Decoding Statistical Testing with a Model-Based Perspective

statistics

How to view classical statistical hypothesis testing in a unified model-based framework.

Author

Matt Bowers

Published

January 19, 2026

Ahh, statistical hypothesis testing—it’s a cornerstone of classical statistical inference. It can also seem a bit daunting when presented as a list of over 100 different methods from which the user is expected to choose the right procedure based on their application domain, data, and question. But it doesn’t have to be that way—there is a unifying perspective that can help us cut right through all that complexity.

It turns out that many traditional frequentist tests can be viewed as special cases of regression models.

This is a powerful and liberating idea, because it can help us transition from choosing from the zoo of canned methods to building our own bespoke analyses, tailored to our exact use case. Adopting this perspective will allow us to

transcend rote memorization of which test should be applied where and instead reason from first principles
make our assumptions clear and explicit
make extensions like incorporating covariates and interactions more natural

So the plan for this post is to take a look at three of the most common statistical tests—the two-sample t-test, the ANOVA, and the chi-squared test for independence. For each test, we’ll simulate some data and implement it using the traditional test approach as well as a regression-based approach. I’m going to do a detailed analytical breakdown for the two-sample t-test to show the equivalence between the two approaches, leaving the analytical breakdowns of the other tests to you, dear reader, as exercises.

Let’s roll!

Two-Sample t-test

We’ll look at the t-test from two perspectives—the classical setup and a linear regression reformulation. In each case we’ll break the approach down into these items: data generating process, estimator, expectation and variance of the estimator, test statistic, and sampling distribution of the test statistic. You can use this kind of breakdown to understand pretty much any classical statistical test. In this case, the point is to clearly show that the classical t-test and the linear regression formulation yield identical tests.
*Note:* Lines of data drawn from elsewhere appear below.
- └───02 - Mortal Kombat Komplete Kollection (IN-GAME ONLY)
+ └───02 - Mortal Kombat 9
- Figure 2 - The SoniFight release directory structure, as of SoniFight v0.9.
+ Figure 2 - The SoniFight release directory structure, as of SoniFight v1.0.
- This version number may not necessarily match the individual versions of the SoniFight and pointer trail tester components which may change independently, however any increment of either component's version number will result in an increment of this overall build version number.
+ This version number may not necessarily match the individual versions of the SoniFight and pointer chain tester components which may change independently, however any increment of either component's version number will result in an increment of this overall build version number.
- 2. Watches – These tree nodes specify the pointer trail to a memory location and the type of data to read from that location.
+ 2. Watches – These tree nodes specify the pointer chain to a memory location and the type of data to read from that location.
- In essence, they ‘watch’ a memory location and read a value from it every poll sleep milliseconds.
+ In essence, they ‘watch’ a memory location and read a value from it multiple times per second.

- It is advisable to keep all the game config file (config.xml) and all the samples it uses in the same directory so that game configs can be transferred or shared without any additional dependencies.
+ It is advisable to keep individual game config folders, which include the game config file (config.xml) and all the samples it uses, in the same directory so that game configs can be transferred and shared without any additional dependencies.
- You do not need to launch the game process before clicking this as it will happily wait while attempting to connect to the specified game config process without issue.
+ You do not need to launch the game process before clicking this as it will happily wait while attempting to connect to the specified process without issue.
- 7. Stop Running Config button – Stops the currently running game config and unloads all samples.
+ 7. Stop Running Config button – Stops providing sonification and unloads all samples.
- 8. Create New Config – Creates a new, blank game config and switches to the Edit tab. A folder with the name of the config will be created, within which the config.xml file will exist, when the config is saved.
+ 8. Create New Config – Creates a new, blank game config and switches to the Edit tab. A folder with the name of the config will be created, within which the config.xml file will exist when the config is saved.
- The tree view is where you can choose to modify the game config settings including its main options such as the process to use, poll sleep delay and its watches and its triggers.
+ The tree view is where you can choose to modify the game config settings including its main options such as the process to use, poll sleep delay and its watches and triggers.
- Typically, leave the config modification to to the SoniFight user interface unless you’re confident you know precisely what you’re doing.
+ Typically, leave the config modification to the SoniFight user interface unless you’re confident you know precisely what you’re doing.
The Classical t-test Approach

The data generating process

You have two populations or processes \(Y_0\) and \(Y_1\), and you want to know whether their true means \(\mu_0\) and \(\mu_1\) are equal. We assume that both processes are Gaussian with equal but unknown variance \(\sigma^2\):

\[ Y_0 \sim N(\mu_0, \sigma^2), \quad Y_1 \sim N(\mu_1, \sigma^2) \]

The estimator

You draw \(n_0\) samples from group 0 and \(n_1\) samples from group 1 for a total of \(n=n_0+n_1\) samples, and compute the sample means \(\bar{Y}_0\) and \(\bar{Y}_1\). Your estimator for the difference in means is simply:

\[\hat{\delta} = \bar{Y}_1 - \bar{Y}_0\]

Expectation of the estimator

Since \(E[\bar{Y}_0] = \mu_0\) and \(E[\bar{Y}_1] = \mu_1\), we have:

\[E[\hat{\delta}] = E[\bar{Y}_1 - \bar{Y}_0] = \mu_1 - \mu_0\]

So \(\hat{\delta}\) is an unbiased estimator of the true difference in means.

Standard error of the estimator

The sample means are independent, so:

\[Var[\hat{\delta}] = Var[\bar{Y}_1] + Var[\bar{Y}_0] = \frac{\sigma^2}{n_1} + \frac{\sigma^2}{n_0} = \sigma^2\left(\frac{1}{n_1} + \frac{1}{n_0}\right)\]

Since we don’t know \(\sigma^2\), we estimate it with the pooled sample variance:

\[\hat{\sigma}_{\text{pooled}}^2 = \frac{(n_0-1)s_0^2 + (n_1-1)s_1^2}{n_0 + n_1 - 2}\]

where \(s_0^2\) and \(s_1^2\) are the sample variances for each group. This gives us the estimated standard error:

\[SE(\hat{\delta}) = \sqrt{\hat{\sigma}_{\text{pooled}}^2\left(\frac{1}{n_0} + \frac{1}{n_1}\right)}\]

The test statistic

We form the test statistic by dividing our estimator by its standard error:

\[t = \frac{\hat{\delta}}{SE(\hat{\delta})} = \frac{\bar{Y}_1 - \bar{Y}_0}{\sqrt{\hat{\sigma}_{\text{pooled}}^2 (1/n_0 + 1/n_1)}}\]

Sampling distribution

Under the null hypothesis \(H_0: \mu_1 = \mu_0\), this test statistic follows a Student’s t-distribution with \(n_0 + n_1 - 2\) degrees of freedom.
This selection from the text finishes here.